[Records from a data collection]
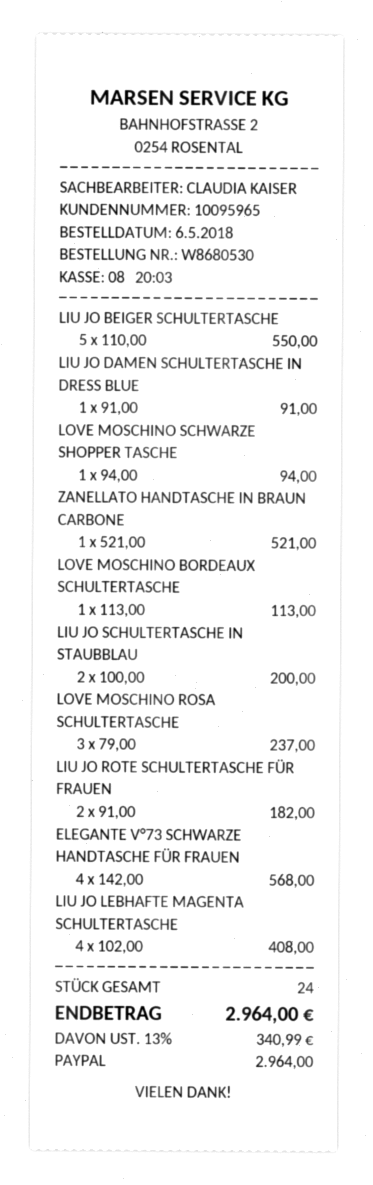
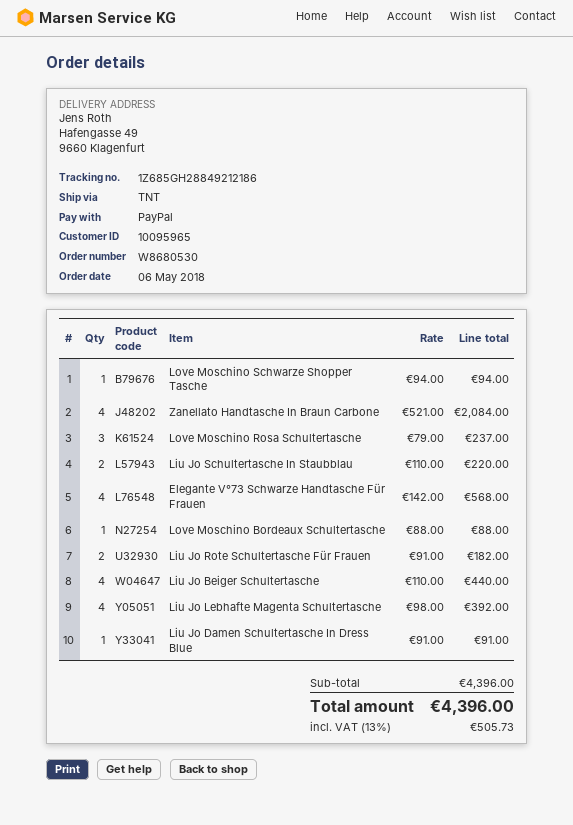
LIU JO BEIGER SCHULTERTASCHE: 5 x 110.00 = 550.00 -> 4 x 110.00 = 440.00
ZANELLATO HANDTASCHE IN BRAUN CARBONE: 1 x 521.00 = 521.00 -> 4 x 521.00 = 2084.00
LOVE MOSCHINO BORDEAUX SCHULTERTASCHE: 1 x 113.00 = 113.00 -> 1 x 88.00 = 88.00
LIU JO SCHULTERTASCHE IN STAUBBLAU: 2 x 100.00 = 200.00 -> 2 x 110.00 = 220.00
LIU JO LEBHAFTE MAGENTA SCHULTERTASCHE: 4 x 102.00 = 408.00 -> 4 x 98.00 = 392.00
tax: 13% = 340.99 -> 13% = 505.73
total: 2964.00 -> 4396.00

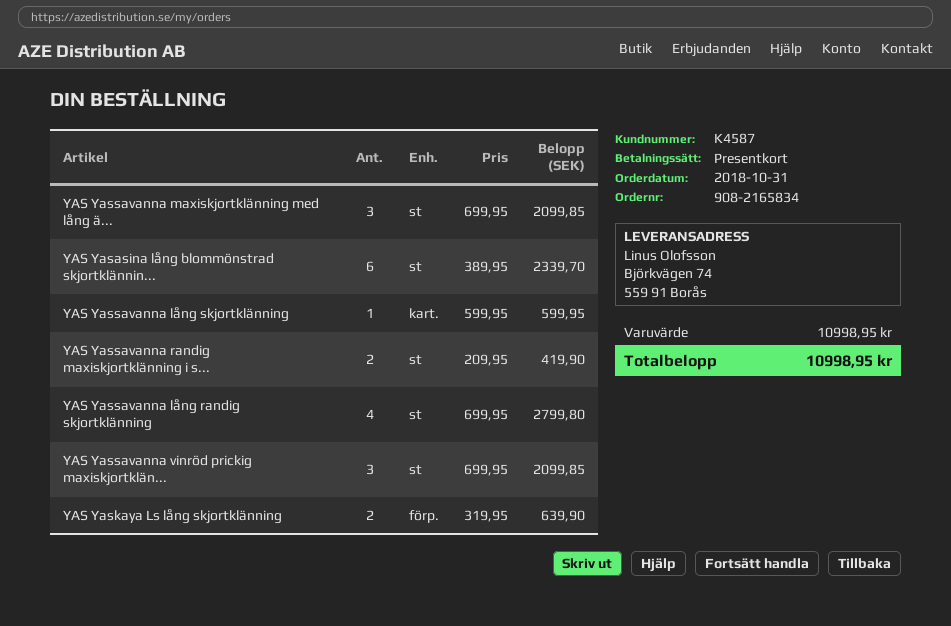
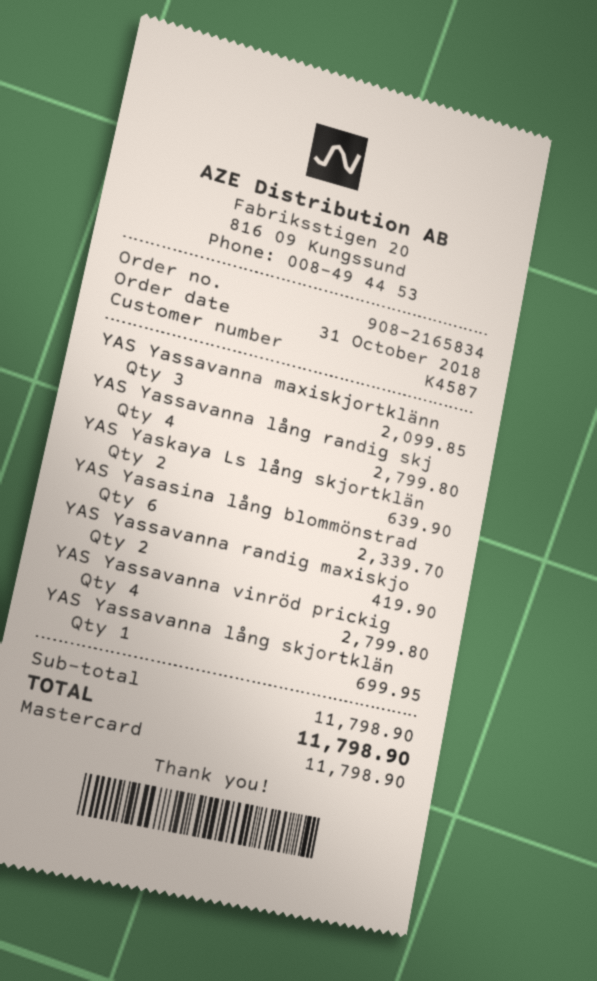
payment method: gift card -> Mastercard
YAS Yassavanna lång skjortklänning: 1 for 599.95 -> 1 for 699.95
YAS Yassavanna vinröd prickig maxiskjortklän...: 3 for 2099.85 -> 4 for 2799.80
subtotal: 10998.95 -> 11798.90
total: 10998.95 -> 11798.90

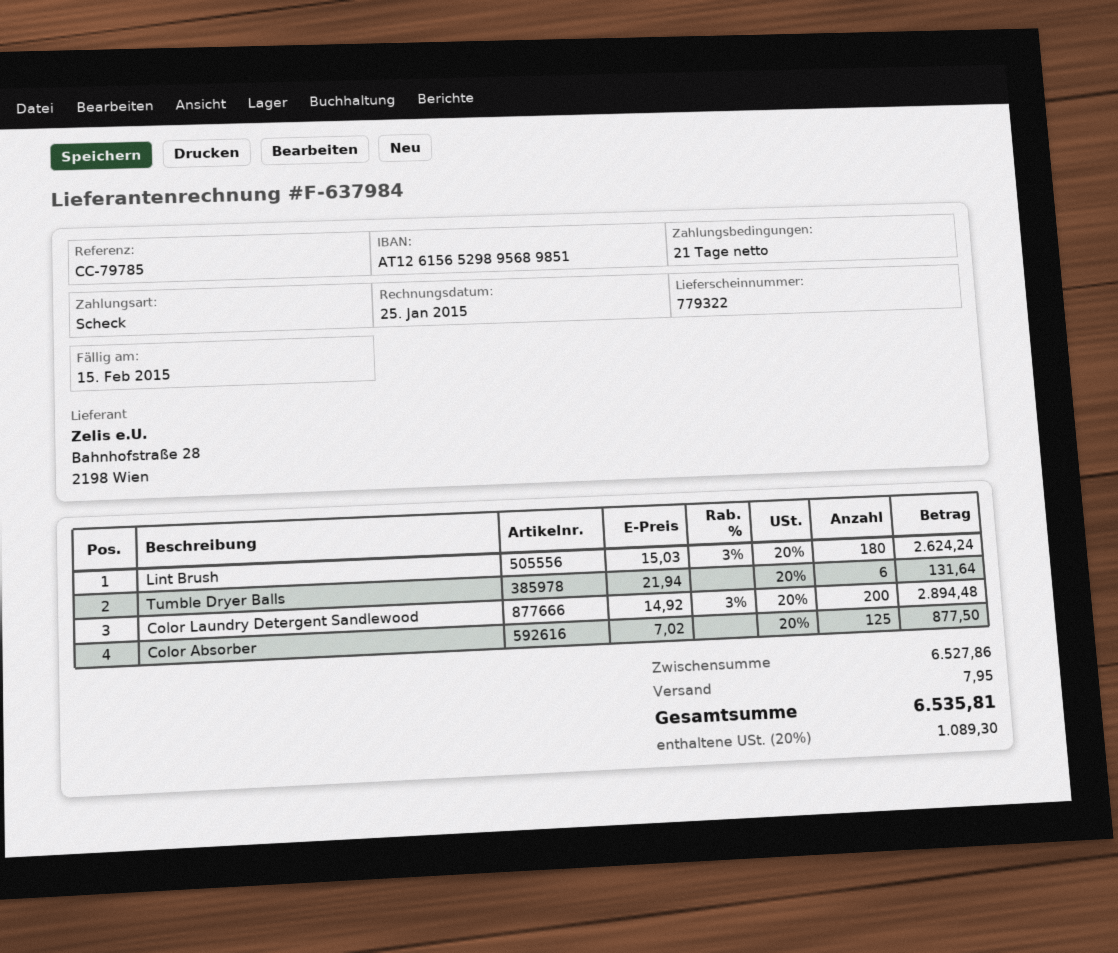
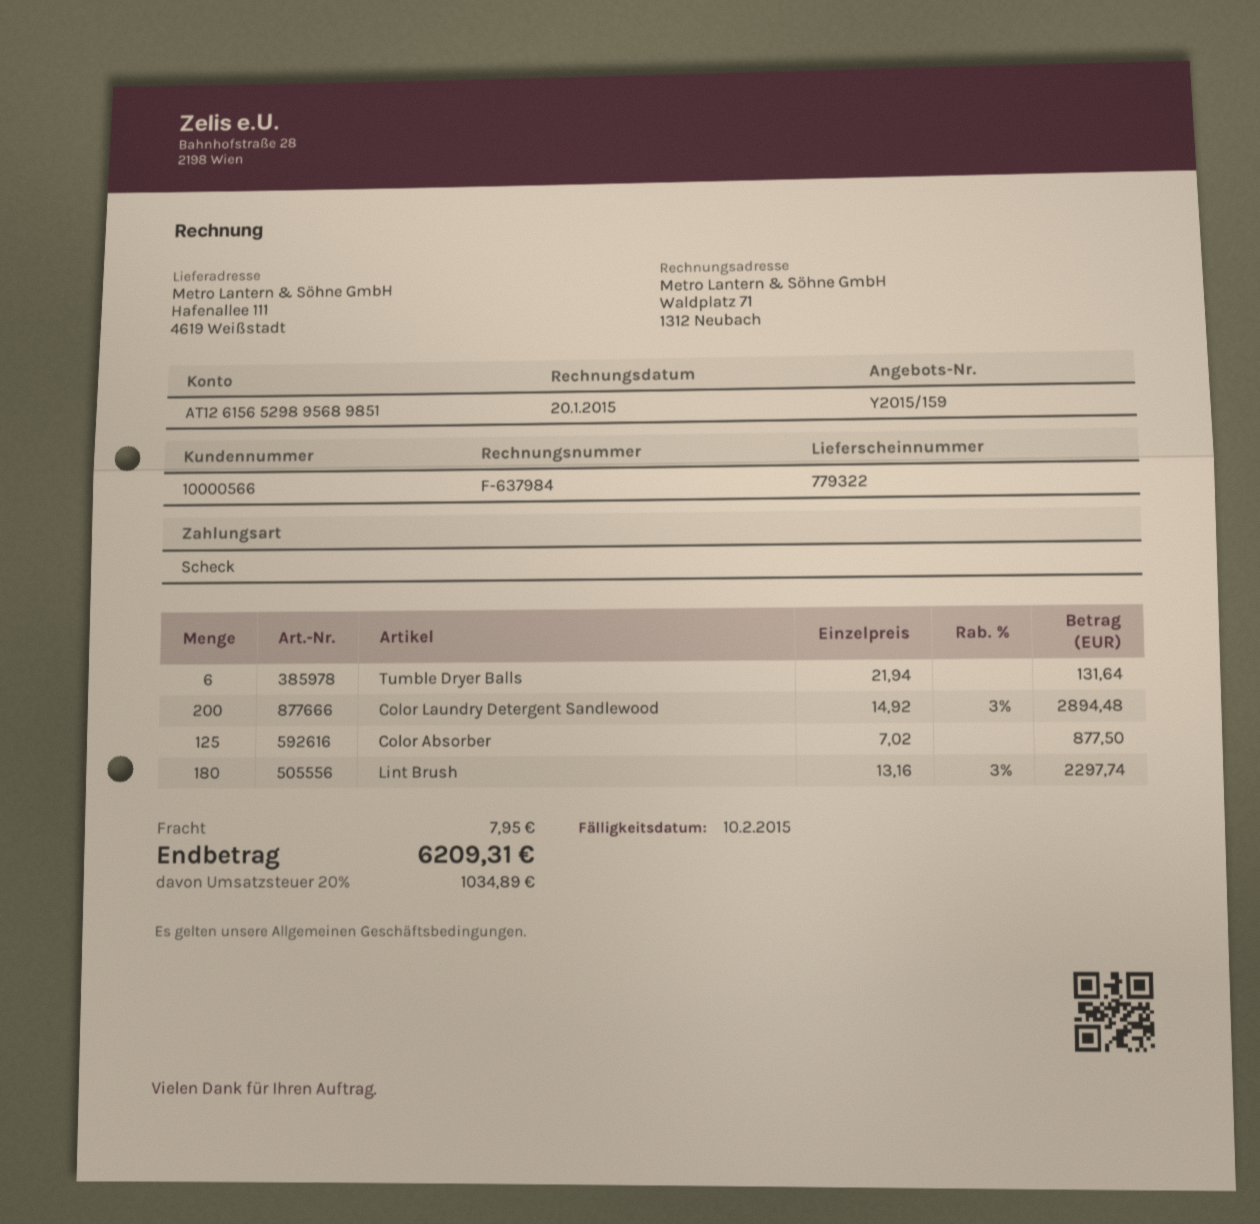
invoice date: 2015-01-25 -> 2015-01-20
due date: 2015-02-15 -> 2015-02-10
Lint Brush: 180 x 15.03 - 3% = 2624.24 -> 180 x 13.16 - 3% = 2297.74
tax: 20% = 1089.30 -> 20% = 1034.89
total: 6535.81 -> 6209.31

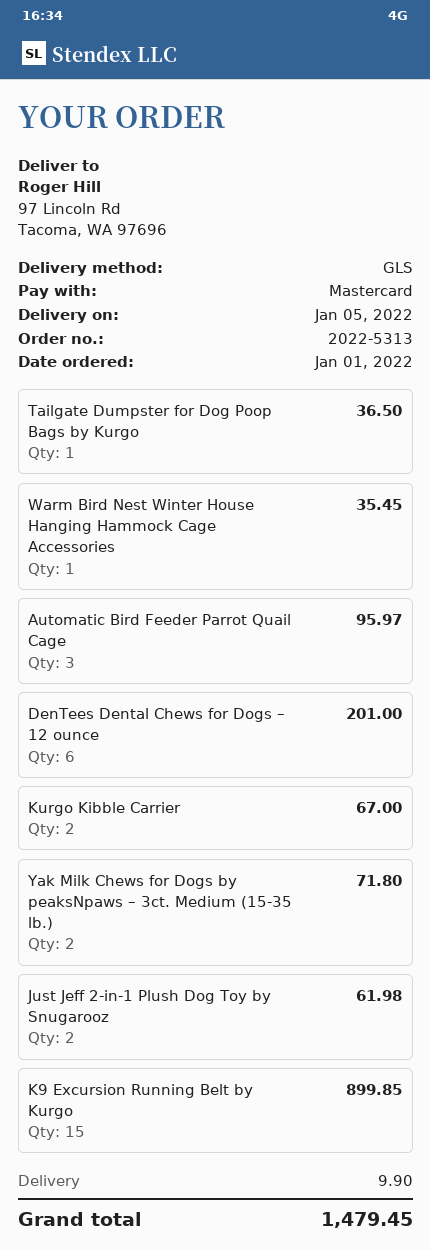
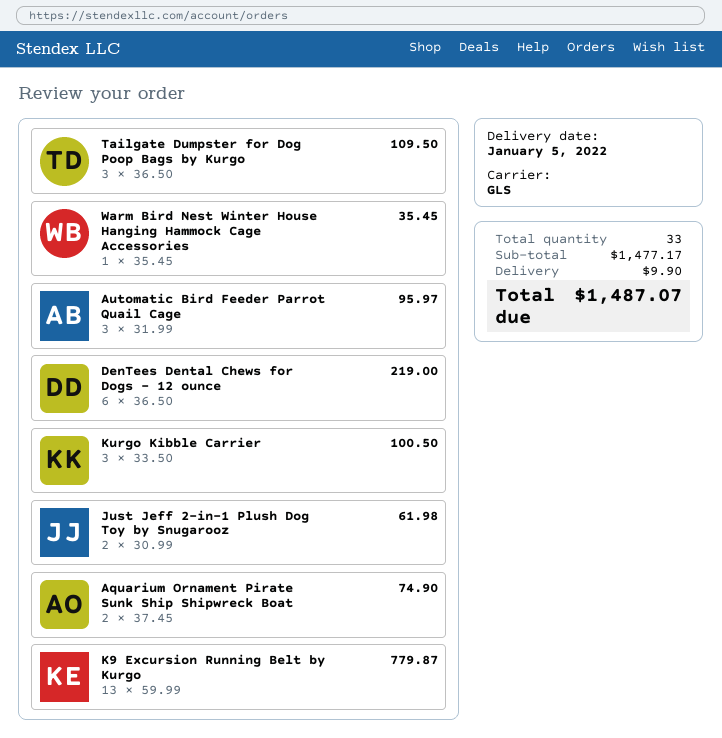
Tailgate Dumpster for Dog Poop Bags by Kurgo: 1 for 36.50 -> 3 for 109.50
DenTees Dental Chews for Dogs – 12 ounce: 6 for 201.00 -> 6 for 219.00
Kurgo Kibble Carrier: 2 for 67.00 -> 3 for 100.50
Yak Milk Chews for Dogs by peaksNpaws – 3ct. Medium (15-35 lb.): 2 for 71.80 -> none
K9 Excursion Running Belt by Kurgo: 15 for 899.85 -> 13 for 779.87
Aquarium Ornament Pirate Sunk Ship Shipwreck Boat: none -> 2 for 74.90
total: 1479.45 -> 1487.07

--- TASK BRIEF ---
The finished copy should match the data above word for word and contain no pictures.

--- TASK RESPONSE ---
LIU JO BEIGER SCHULTERTASCHE: 5 x 110.00 = 550.00 -> 4 x 110.00 = 440.00
ZANELLATO HANDTASCHE IN BRAUN CARBONE: 1 x 521.00 = 521.00 -> 4 x 521.00 = 2084.00
LOVE MOSCHINO BORDEAUX SCHULTERTASCHE: 1 x 113.00 = 113.00 -> 1 x 88.00 = 88.00
LIU JO SCHULTERTASCHE IN STAUBBLAU: 2 x 100.00 = 200.00 -> 2 x 110.00 = 220.00
LIU JO LEBHAFTE MAGENTA SCHULTERTASCHE: 4 x 102.00 = 408.00 -> 4 x 98.00 = 392.00
tax: 13% = 340.99 -> 13% = 505.73
total: 2964.00 -> 4396.00

payment method: gift card -> Mastercard
YAS Yassavanna lång skjortklänning: 1 for 599.95 -> 1 for 699.95
YAS Yassavanna vinröd prickig maxiskjortklän...: 3 for 2099.85 -> 4 for 2799.80
subtotal: 10998.95 -> 11798.90
total: 10998.95 -> 11798.90

invoice date: 2015-01-25 -> 2015-01-20
due date: 2015-02-15 -> 2015-02-10
Lint Brush: 180 x 15.03 - 3% = 2624.24 -> 180 x 13.16 - 3% = 2297.74
tax: 20% = 1089.30 -> 20% = 1034.89
total: 6535.81 -> 6209.31

Tailgate Dumpster for Dog Poop Bags by Kurgo: 1 for 36.50 -> 3 for 109.50
DenTees Dental Chews for Dogs – 12 ounce: 6 for 201.00 -> 6 for 219.00
Kurgo Kibble Carrier: 2 for 67.00 -> 3 for 100.50
Yak Milk Chews for Dogs by peaksNpaws – 3ct. Medium (15-35 lb.): 2 for 71.80 -> none
K9 Excursion Running Belt by Kurgo: 15 for 899.85 -> 13 for 779.87
Aquarium Ornament Pirate Sunk Ship Shipwreck Boat: none -> 2 for 74.90
total: 1479.45 -> 1487.07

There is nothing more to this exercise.